We need to realize that there is only one option for us, if we are to live a life that pleases God: to die to self every single day and allow Christ to live His glorious life through us. This is the cross that we need to take up. It seems hard, even impossible for us to let go of all control and cares and simply surrender ourselves to the Holy Spirit. That is why Jesus said that it is our cross. Our ego has been in control forever. We think it a “shame” to be controlled by someone else. What we fail to realize though, is that we are actually being controlled by our fallen nature, the flesh, unless we yield that control of ourselves to the Lord through the cross.

It is no wonder that the Jews considered this act a scandal. Their confidence was (and still is, to most of them) in keeping the commandments of the law, the same law that Jesus completed and brought to an end on the cross. Religion is their practice. As for the Greeks, wisdom was their ultimate pursuit. The concept of the cross, as we saw it, does not make any sense to the human mind. Surrender our control to someone else? No way! We will try and with our wisdom we will reach God! That is what they believed. And we see both those movements in action in today’s “church”. The general idea is that we need to keep doing certain things (attend church services, pay tithes, do charitable acts, evangelize), and combined with the “wisdom” we get from preached sermons, we can reach God. I challenge anyone to prove me wrong in this. What else would anyone call the majority’s practice of “attending church”, listening passively to sermons, taking part of rallies and “revival” concerts, and idolizing “star” preachers and “miracle workers”? Today’s “Christianity” is nothing else than a combination of Judaic religion and Greek wisdom! There is only a remnant that has the boldness of worshiping Jesus in spirit and in truth, and those are the true, pure bride of Christ. The religion that calls herself “Christian” is none else than the harlot, the prostitute who hates the bride with passion.

So What Should I Do?


To you who are reading this, I have this to say: You are challenged to make a choice, especially if you are a part of the harlot. You can ignore all this, continue to be contented with your religious life, because “this is how you found it, why bother changing it now?” Or you can sense how uncomfortable you grow in that situation and go to the cross. I must warn you though, if you choose the latter, you are in for a real experience of the cross.

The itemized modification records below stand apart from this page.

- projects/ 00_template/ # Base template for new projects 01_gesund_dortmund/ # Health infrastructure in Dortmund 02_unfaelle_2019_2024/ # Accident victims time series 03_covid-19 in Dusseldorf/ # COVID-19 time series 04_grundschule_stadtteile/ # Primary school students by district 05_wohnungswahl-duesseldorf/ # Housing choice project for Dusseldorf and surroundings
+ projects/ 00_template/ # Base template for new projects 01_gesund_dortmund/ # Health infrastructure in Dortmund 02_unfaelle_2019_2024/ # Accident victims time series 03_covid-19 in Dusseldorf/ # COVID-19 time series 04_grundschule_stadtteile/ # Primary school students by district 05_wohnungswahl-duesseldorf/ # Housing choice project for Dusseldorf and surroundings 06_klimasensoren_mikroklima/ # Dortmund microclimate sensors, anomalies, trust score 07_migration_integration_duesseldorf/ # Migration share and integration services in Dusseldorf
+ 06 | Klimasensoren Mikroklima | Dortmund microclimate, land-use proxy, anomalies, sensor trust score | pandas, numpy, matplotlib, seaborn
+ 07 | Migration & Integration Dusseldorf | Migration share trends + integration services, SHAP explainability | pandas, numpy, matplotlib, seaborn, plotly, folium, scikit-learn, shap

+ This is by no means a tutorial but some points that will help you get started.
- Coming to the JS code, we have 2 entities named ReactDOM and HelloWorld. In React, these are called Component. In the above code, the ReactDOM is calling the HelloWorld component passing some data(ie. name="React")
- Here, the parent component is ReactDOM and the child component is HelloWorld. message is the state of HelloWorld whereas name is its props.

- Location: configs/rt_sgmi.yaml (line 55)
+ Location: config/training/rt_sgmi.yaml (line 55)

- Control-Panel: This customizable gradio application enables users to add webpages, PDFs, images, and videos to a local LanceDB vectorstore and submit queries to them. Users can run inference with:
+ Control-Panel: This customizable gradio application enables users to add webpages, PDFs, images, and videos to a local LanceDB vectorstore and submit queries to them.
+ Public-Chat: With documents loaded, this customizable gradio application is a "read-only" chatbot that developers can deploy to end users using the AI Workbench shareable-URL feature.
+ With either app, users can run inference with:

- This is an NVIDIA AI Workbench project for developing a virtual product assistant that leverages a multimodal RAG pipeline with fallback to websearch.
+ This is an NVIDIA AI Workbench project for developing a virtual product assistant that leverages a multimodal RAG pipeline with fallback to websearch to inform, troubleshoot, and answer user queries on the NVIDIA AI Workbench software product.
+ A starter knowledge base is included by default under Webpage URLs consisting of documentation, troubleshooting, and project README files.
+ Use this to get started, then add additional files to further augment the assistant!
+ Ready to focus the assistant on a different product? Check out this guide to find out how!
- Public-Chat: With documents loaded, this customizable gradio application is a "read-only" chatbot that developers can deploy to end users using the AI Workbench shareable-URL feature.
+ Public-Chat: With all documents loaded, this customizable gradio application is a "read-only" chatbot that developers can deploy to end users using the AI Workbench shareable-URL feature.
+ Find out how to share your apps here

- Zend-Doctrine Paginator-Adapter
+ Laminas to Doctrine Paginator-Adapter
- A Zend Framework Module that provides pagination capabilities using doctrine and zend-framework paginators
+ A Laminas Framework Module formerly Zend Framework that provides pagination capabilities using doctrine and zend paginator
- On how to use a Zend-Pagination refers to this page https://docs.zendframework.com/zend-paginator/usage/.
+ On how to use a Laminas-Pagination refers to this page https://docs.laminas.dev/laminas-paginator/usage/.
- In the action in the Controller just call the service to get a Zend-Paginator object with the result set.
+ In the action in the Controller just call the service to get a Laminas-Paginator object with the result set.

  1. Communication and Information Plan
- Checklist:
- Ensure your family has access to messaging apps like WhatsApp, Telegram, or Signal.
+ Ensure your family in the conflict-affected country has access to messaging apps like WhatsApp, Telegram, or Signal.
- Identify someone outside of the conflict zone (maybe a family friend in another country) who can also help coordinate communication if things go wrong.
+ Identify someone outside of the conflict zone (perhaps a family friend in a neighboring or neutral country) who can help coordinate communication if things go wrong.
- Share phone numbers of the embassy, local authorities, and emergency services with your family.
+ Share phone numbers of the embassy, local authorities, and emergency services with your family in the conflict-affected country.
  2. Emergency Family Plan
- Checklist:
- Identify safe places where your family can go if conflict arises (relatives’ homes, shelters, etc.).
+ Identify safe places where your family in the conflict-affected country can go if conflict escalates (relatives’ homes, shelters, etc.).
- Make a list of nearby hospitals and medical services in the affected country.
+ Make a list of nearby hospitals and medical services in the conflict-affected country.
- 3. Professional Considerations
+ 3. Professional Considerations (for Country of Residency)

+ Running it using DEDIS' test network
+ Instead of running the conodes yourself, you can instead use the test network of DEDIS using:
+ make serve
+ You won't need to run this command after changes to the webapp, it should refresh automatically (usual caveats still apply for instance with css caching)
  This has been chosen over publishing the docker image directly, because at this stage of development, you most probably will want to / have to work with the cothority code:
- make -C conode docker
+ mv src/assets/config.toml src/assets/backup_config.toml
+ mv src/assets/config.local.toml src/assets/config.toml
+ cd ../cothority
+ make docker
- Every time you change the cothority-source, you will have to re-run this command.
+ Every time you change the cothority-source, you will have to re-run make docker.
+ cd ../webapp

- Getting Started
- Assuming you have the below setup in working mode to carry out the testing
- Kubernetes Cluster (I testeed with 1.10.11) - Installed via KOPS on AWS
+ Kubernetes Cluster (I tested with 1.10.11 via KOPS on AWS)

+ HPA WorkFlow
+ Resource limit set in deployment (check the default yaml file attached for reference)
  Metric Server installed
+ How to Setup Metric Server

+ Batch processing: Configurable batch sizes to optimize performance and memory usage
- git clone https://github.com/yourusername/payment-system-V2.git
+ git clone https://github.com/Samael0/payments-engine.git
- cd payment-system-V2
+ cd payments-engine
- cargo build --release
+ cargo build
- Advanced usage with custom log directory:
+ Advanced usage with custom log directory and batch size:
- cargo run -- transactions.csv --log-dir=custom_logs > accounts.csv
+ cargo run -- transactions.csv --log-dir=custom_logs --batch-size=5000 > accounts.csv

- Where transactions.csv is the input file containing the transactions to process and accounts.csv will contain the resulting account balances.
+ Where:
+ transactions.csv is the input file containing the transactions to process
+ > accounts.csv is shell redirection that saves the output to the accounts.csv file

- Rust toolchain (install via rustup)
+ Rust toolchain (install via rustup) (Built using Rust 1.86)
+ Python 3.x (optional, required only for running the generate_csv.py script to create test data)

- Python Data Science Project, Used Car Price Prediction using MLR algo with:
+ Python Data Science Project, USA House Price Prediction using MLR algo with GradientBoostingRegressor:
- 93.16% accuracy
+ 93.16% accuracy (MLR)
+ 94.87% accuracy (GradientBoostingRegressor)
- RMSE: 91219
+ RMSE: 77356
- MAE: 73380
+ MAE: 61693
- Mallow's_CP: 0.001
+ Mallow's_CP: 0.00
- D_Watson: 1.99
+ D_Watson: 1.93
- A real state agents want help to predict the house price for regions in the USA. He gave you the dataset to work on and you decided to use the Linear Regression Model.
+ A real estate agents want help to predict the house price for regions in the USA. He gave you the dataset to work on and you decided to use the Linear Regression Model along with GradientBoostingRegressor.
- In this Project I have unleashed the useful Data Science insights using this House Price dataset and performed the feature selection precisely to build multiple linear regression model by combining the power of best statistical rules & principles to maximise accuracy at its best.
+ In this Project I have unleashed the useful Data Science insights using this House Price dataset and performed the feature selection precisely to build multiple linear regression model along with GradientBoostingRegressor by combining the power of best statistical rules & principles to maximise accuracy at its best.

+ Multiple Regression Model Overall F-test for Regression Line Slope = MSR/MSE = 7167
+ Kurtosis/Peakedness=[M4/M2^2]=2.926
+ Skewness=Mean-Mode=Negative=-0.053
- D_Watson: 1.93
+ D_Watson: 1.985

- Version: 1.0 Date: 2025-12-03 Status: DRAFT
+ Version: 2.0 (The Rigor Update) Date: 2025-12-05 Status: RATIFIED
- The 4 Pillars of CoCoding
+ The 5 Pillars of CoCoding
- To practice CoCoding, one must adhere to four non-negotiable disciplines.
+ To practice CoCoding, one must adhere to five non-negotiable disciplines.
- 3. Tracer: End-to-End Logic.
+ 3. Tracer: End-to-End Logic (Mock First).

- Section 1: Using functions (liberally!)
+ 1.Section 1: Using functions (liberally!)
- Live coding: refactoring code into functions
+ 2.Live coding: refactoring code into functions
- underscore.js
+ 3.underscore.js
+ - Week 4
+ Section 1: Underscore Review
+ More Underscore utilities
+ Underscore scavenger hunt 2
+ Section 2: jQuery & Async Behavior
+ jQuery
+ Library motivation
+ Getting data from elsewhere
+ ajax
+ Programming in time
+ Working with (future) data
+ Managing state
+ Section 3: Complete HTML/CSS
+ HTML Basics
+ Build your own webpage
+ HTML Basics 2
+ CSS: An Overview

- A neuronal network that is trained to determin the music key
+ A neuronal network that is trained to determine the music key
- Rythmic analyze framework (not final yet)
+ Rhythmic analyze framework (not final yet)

The cross is neither pleasant nor comfortable. It calls for total and honest surrender of everything we hold dear, our lifestyle, our perceptions, our desires, everything will be turned upside-down. For some it will mean very drastic changes, even in status, job, family, you name it. Most notably, it will bring us in opposition and conflict with the established religious order. It did so to Jesus, so it will happen to us as well. For some will also mean persecution and torture. The only way to willfully go through all that is to focus on the outcome, “the joy that is set before us”. We are called to bring all of ourselves to the cross, as a living sacrifice, and do this daily. We cannot rely on yesterday’s success or blessings, we need to do it every single day, or else the Lord would not have said it.


Do you want to follow Jesus? In reality? In spirit and in truth? Now you see that it’s no “walk in the park”, but the result is glory and eternal life. This is not for cowards or for the comfortable. It is only for those determined to have the experience of resurrected life of Jesus in them. I hope and pray that you are one of them. Go to the cross, allow your entire self to die there, and let Christ’s life make you alive.